Saat orang-orang mulai berkerumun, sedikit demi sedikit aku memundurkan langkah sebelum perempuan itu tersadar dan menjadi saksi akulah yang telah menyebabkan lelaki itu terjatuh.
Dan ketika aku memalingkan tubuh membelakangi mereka, astaghfirullah… di hadapanku muncul dua sosok dengan keadaan menyeramkan.

Seorang perempuan dengan kepala retak dan bola mata hampir terlepas, dan seorang lelaki yang… lelaki yang baru beberapa menit lalu kukenal sebagai lelaki gendut yang pipis di pinggir jembatan. Keadaannya tak jauh mengenaskannya dengan si perempuan, tempurung kepalanya pecah hingga darah mengucur tak henti-henti, sedang luka sobek dari bawah mata hingga mulut menganga di pipi kanannya. Dan tampaknya tulang-tulang di bagian bahunya remuk sedang tubuh di bagian bahu hancur hingga beberapa tulang tampak menonjol ke permukaan.

“semua ini gara-gara kamu…!” Hardik mereka berbarengan. Aku benar-benar tidak tahu menahu alasan mereka mengatakan itu. Aku hanya berlalu seperti pengecut yang terbirit-birit tanpa tanggung jawab setelah membuat onar.

Disela pelarianku itu aku berpapasan dengan dua orang ibu dengan gaya khas keibuannya.
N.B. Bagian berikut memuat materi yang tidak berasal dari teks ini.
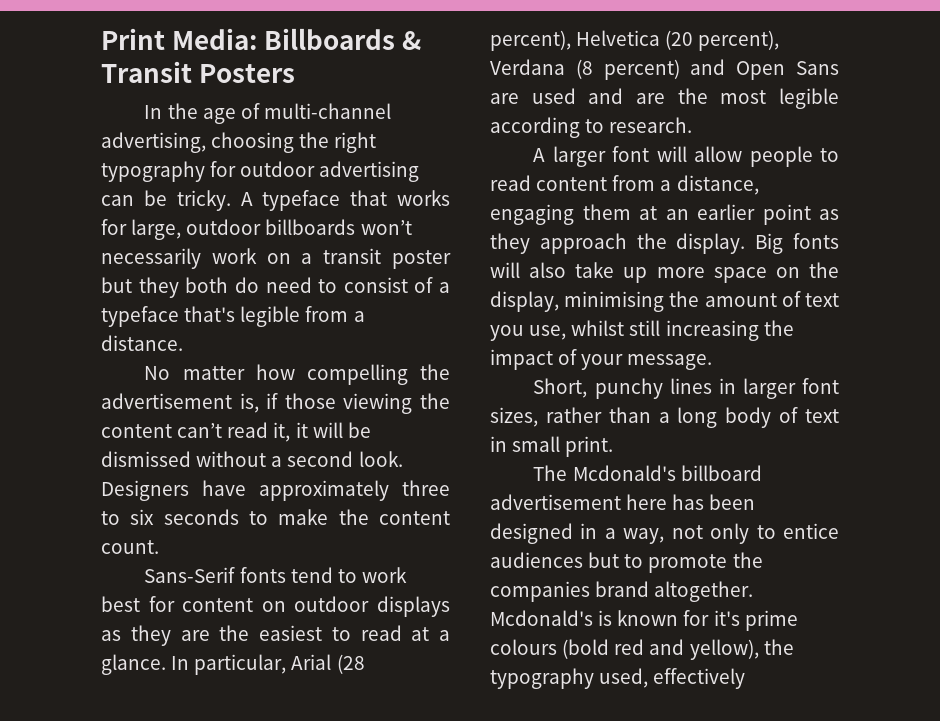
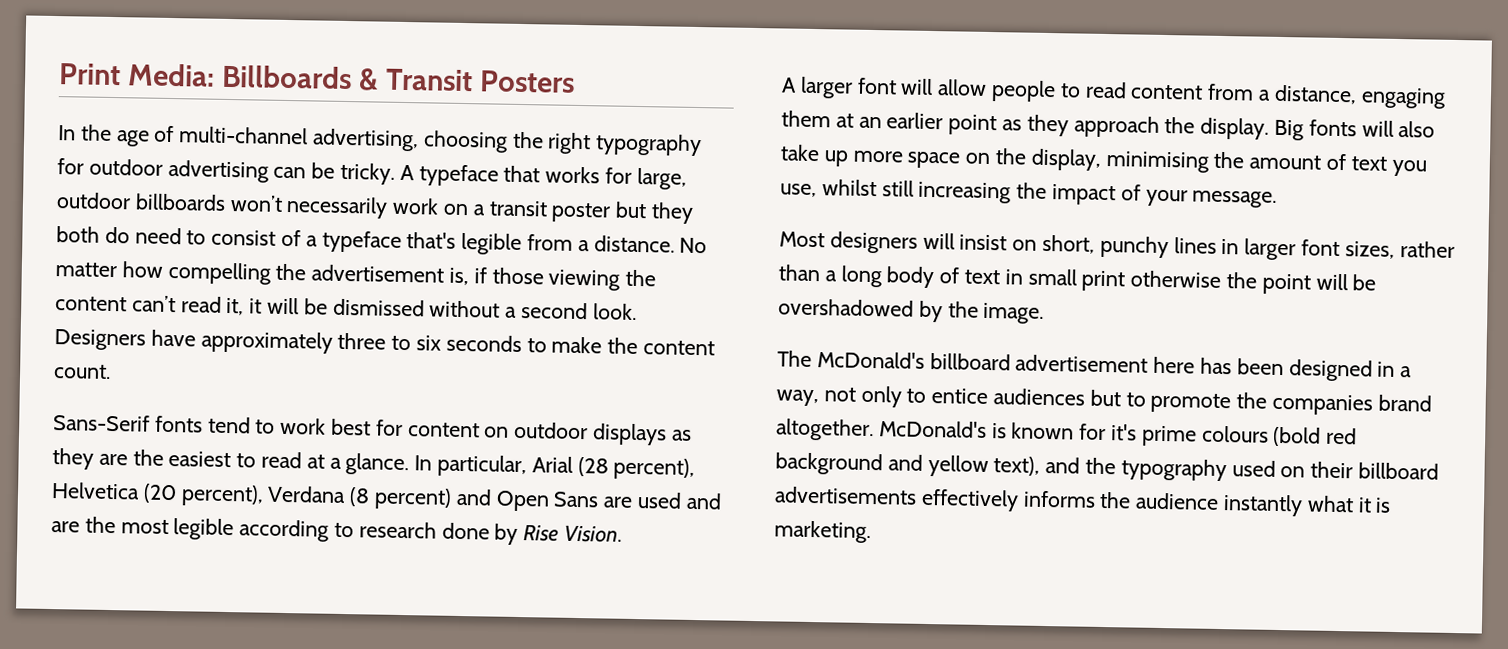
(183, 343) // -> (675, 244) none
[609,117,693,133] research. -> [358,521,623,545] research done by Rise Vision.
[533,378,588,398] Short, -> [779,231,1096,254] Most designers will insist on short,
[565,436,614,457] print. -> [1081,270,1377,295] [778,298,1045,324] print otherwise the point will be overshadowed by the image.
[572,465,676,481] Mcdonald's -> [816,351,925,369] McDonald's
[490,610,593,626] Mcdonald's -> [878,420,987,438] McDonald's
[649,639,794,660] [490,668,746,689] and yellow), the typography used, effectively -> [775,452,1440,482] [774,486,1392,517] [774,520,871,544] background and yellow text), and the typography used on their billboard advertisements effectively informs the audience instantly what it is marketing.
Yang satu berperawakan gendut dan memakai daster dengan rambut dikuncit ala kadarnya, sedang yang satunya lebih gendut lagi dari yang pertama dengan roll menghiasi poni dan memakai daster pula. Meski setengah berbisik aku masih bisa mendengar percakapan mereka berdua.

“ternyata apa yang diisukan itu benar kan bu…?! Arwah gentayangan itu muncul lagi.”
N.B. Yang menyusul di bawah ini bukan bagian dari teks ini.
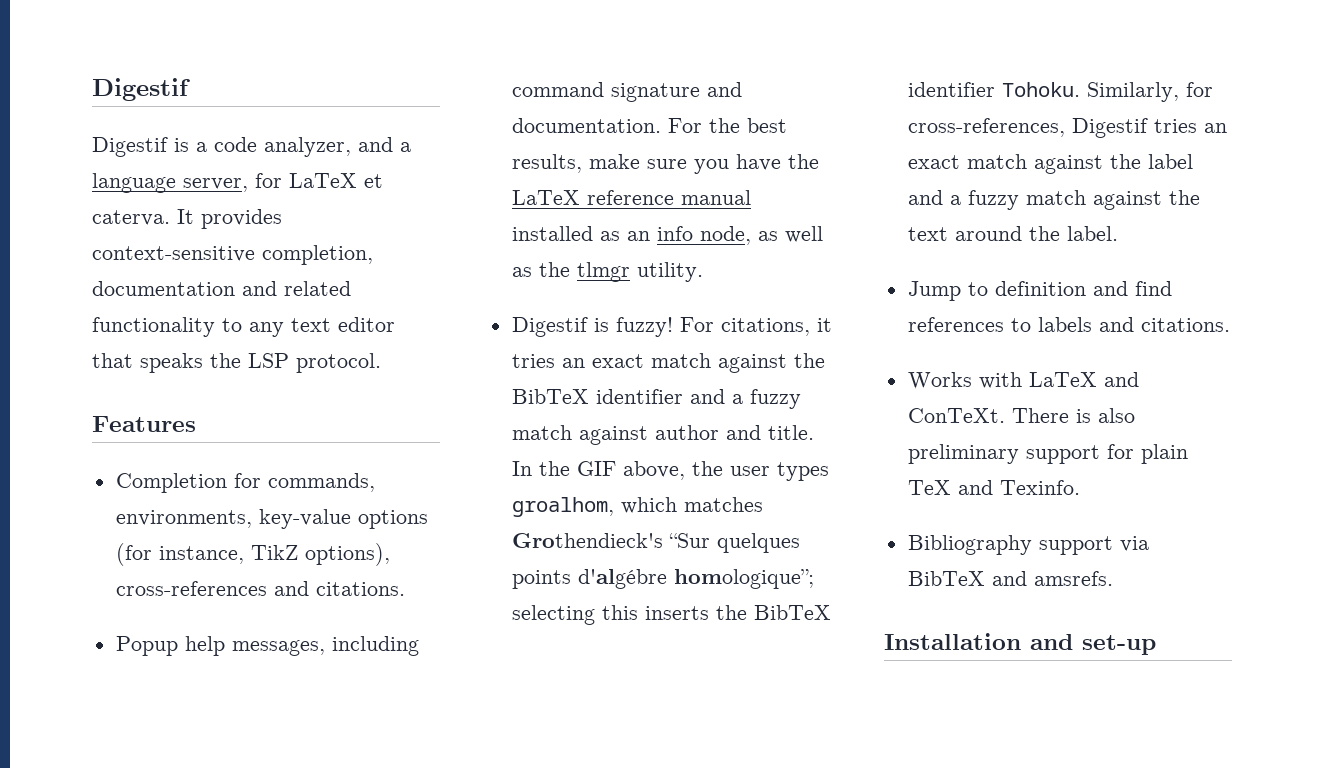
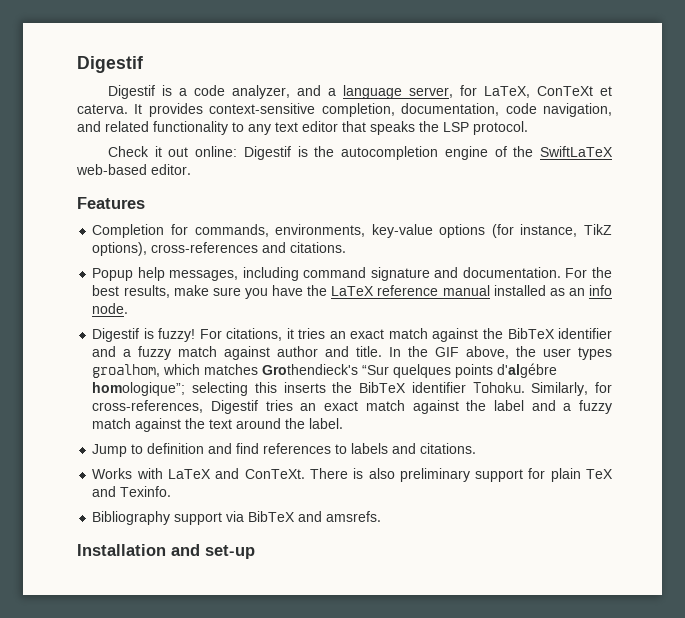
[289,173,357,188] LaTeX -> [483,86,593,98] LaTeX, ConTeXt
[92,281,235,296] documentation -> [401,103,612,117] documentation, code navigation,
(381, 363) none -> [107,146,613,160] [76,164,191,175] // Check it out online: Digestif is the autocompletion engine of the SwiftLaTeX web-based editor.
[699,226,823,245] [511,262,703,282] node, as well as the tlmgr utility. -> [92,303,129,314] node.

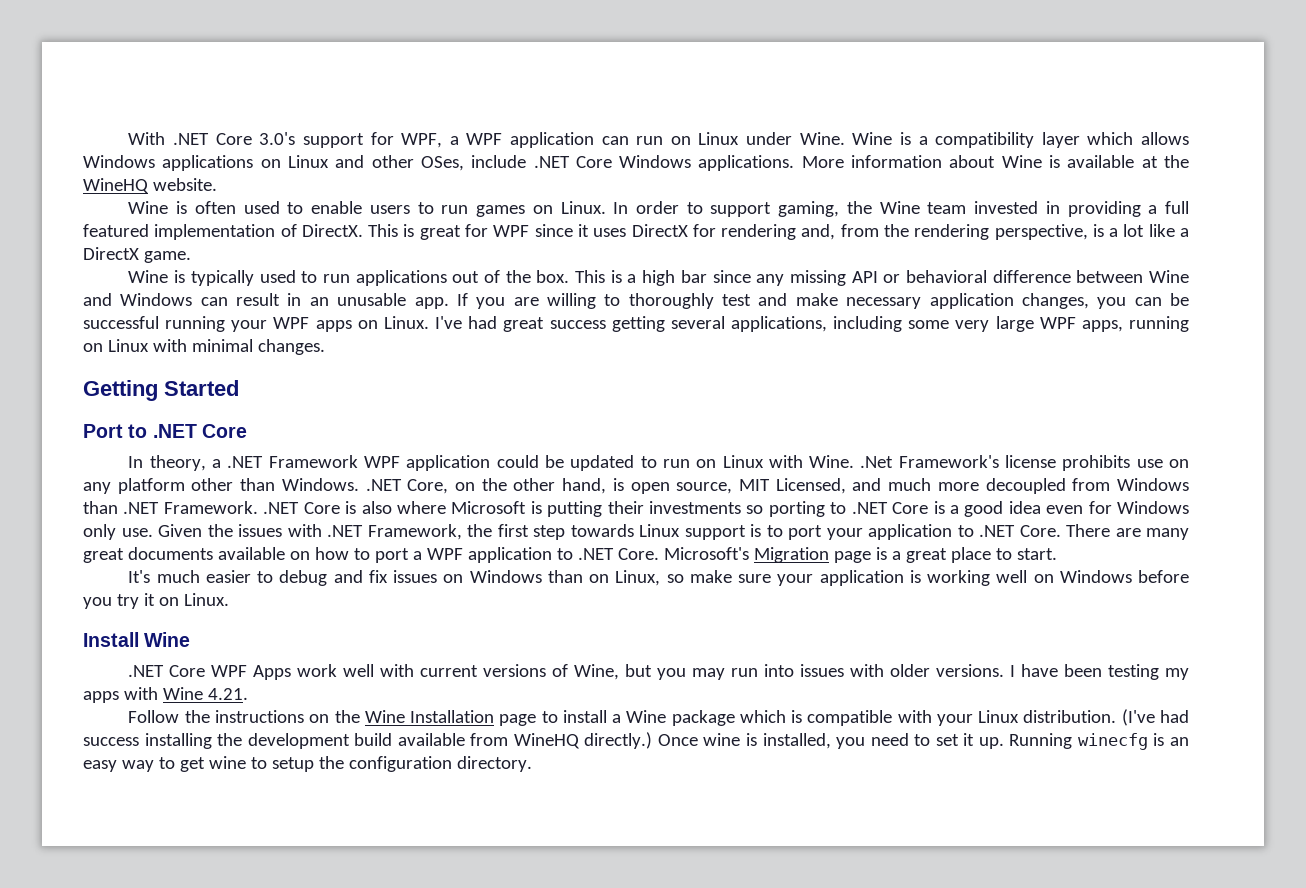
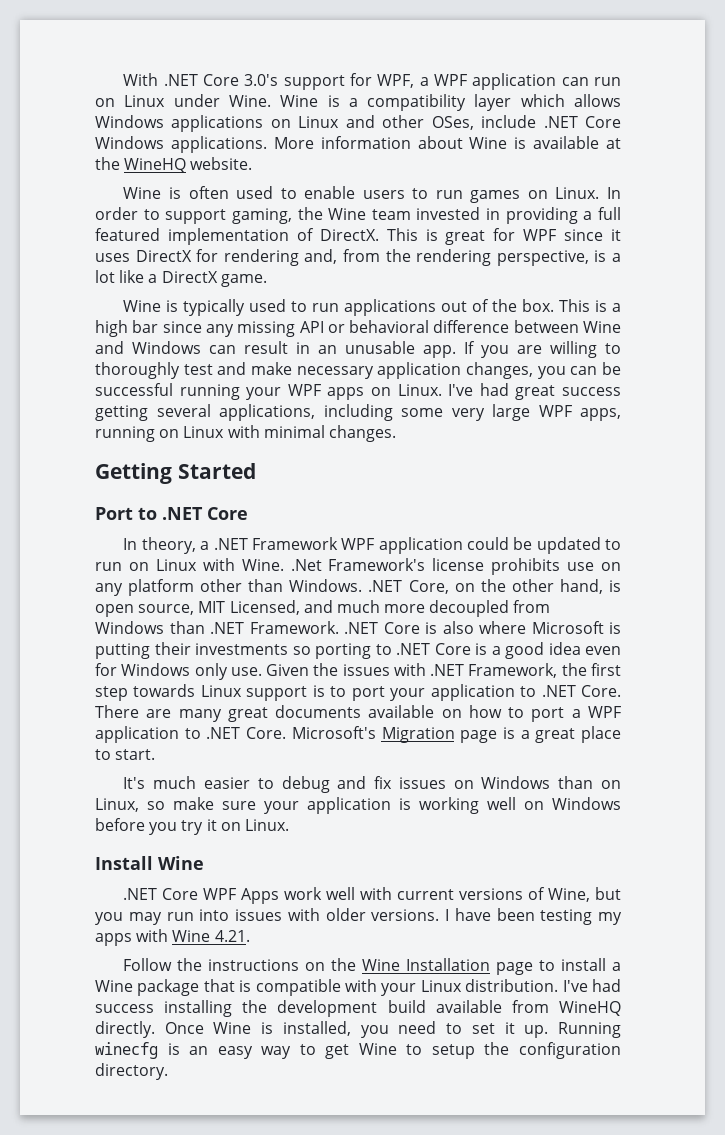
[739,710,786,723] which -> [203,979,235,992] that
[1121,709,1155,726] (I've -> [562,980,588,992] I've
[584,732,741,749] directly.) Once wine -> [95,1021,252,1038] directly. Once Wine
[208,756,246,769] wine -> [358,1043,397,1055] Wine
“iya benar, sekarang kan bulan April, bulan saat calon pengantin itu tewas ditusuk preman saat menunggu tunangannya disini.”
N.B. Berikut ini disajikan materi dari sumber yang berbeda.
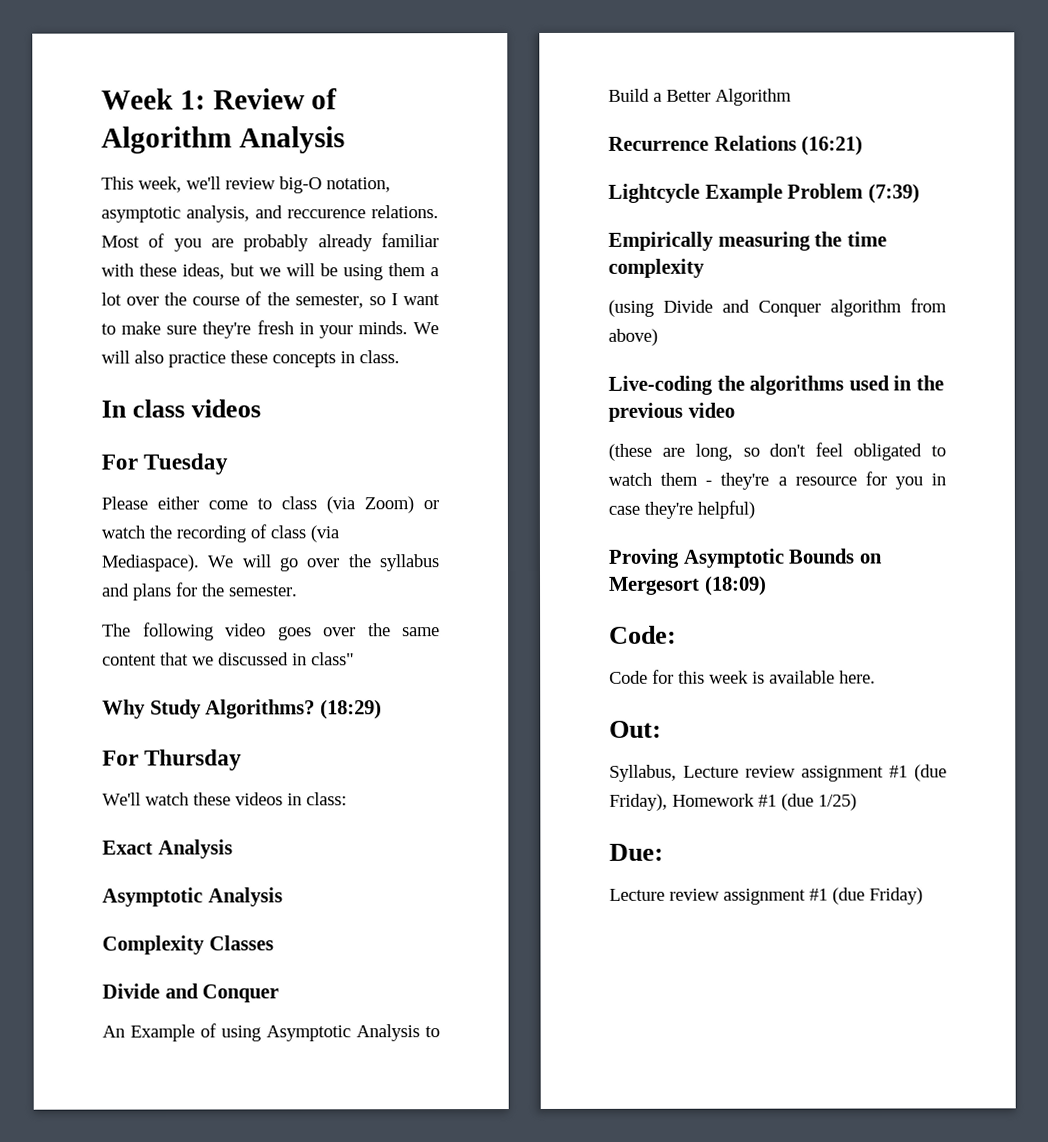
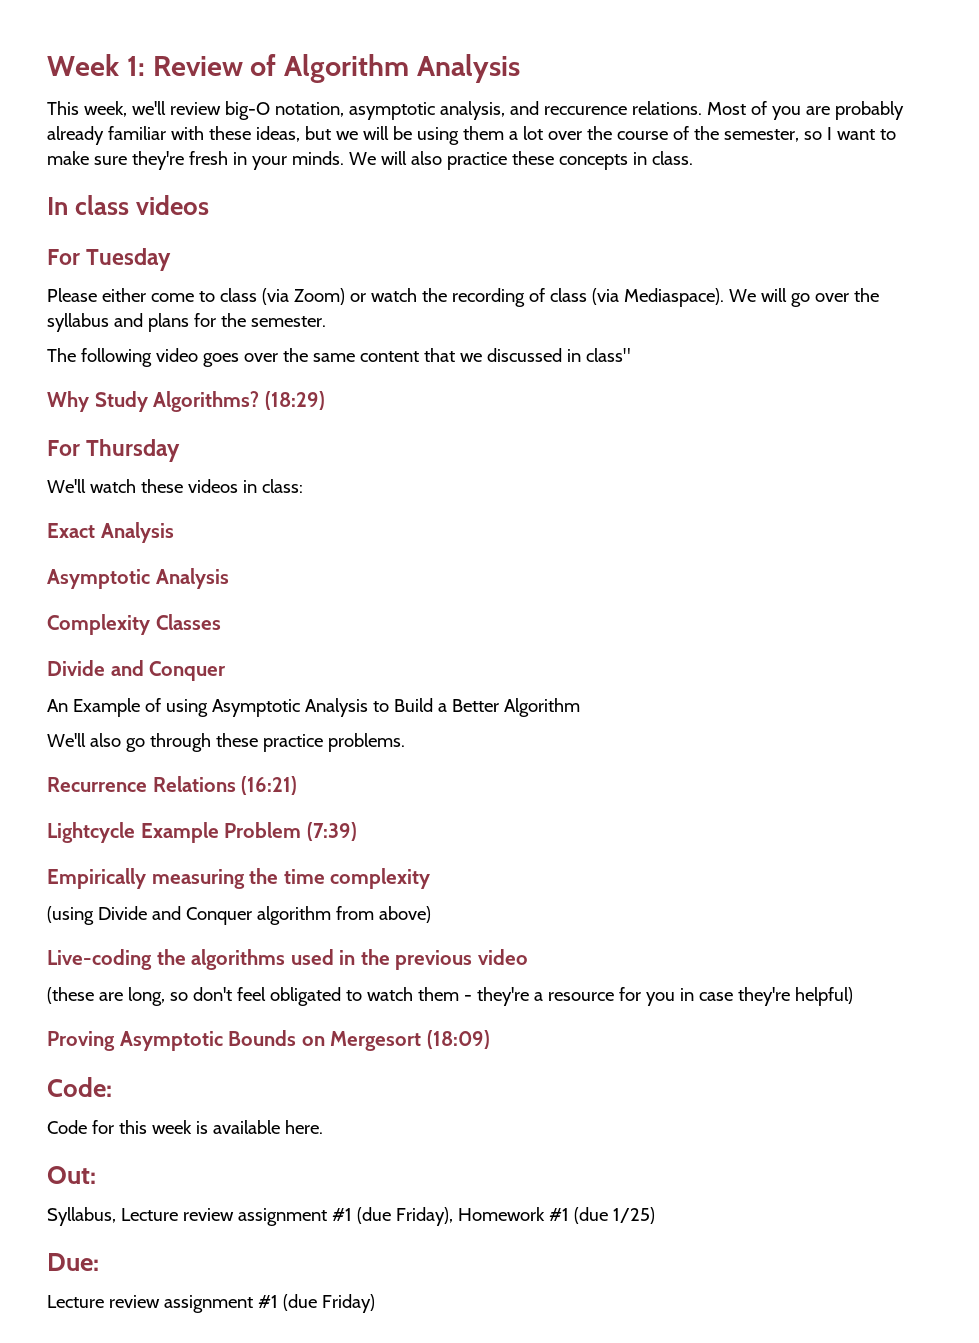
(792, 97) none -> [47,733,405,752] // We'll also go through these practice problems.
“ternyata sampai sekarang arwahnya masih penasaran. Setiap tahun dibulan April selalu saja ada kejadian mengenaskan di jembatan ini”

“Kasihan, sebenarnya dia gadis yang baik, cuma nasibnya saja sedang naas.”

Aku hanya terdiam mendengar percakapan mereka, tanpa niat untuk ikut nimbrung di dalamnya atau hanya sekedar bertanya sebenarnya siapa arwah penasaran yang mereka maksud itu? membuat aku jadi ikut penasaran juga. Sementara mereka tetap berjalan melewatiku seakan tanpa sadar akan kehadiranku di antara mereka, aku juga masih tetap berdiri menunggu datangnya tunanganku yang berjanji akan menjemputku disini.

Malam ini, malam ketiga di bulan April dan pada jam yang sama pula. Dan aku masih disini, menunggu tunanganku yang tak kunjung datang. Aku tak tahu pasti apa alasan hingga dia tak kunjung datang menjemputku, dan aku pun tak tahu kenapa aku masih selalu menunggunya disini.

Aku mengarahkan pandanganku ke arah barat, arah dimana harusnya mas Adi datang menjemputku. Kulihat seorang ibu-ibu bakulan sedang menjinjing keranjang besar dari anyaman bambu. Karena berjalan tergesa, kakinya tersandung sesuatu hingga dia terjungkal dan tumpahlah bola-bola sebesar genggaman dari keranjang anyamnya. Salah satu benda berbentuk bola itu terus menggelinding hingga berhenti tepat di bawah kakiku. Kupungut benda itu, dan aku mengenalinya sebagai buah jeruk. Kupungut buah itu kemudian berjalan mendekat padanya. Aku menunduk tepat di hadapannya, sedang dia masih saja sibuk memunguti satu persatu jeruk dagangannya yang tercecer.

Kemudian aku menawarkan sesuatu padanya “bisa saya bantu bu…?!”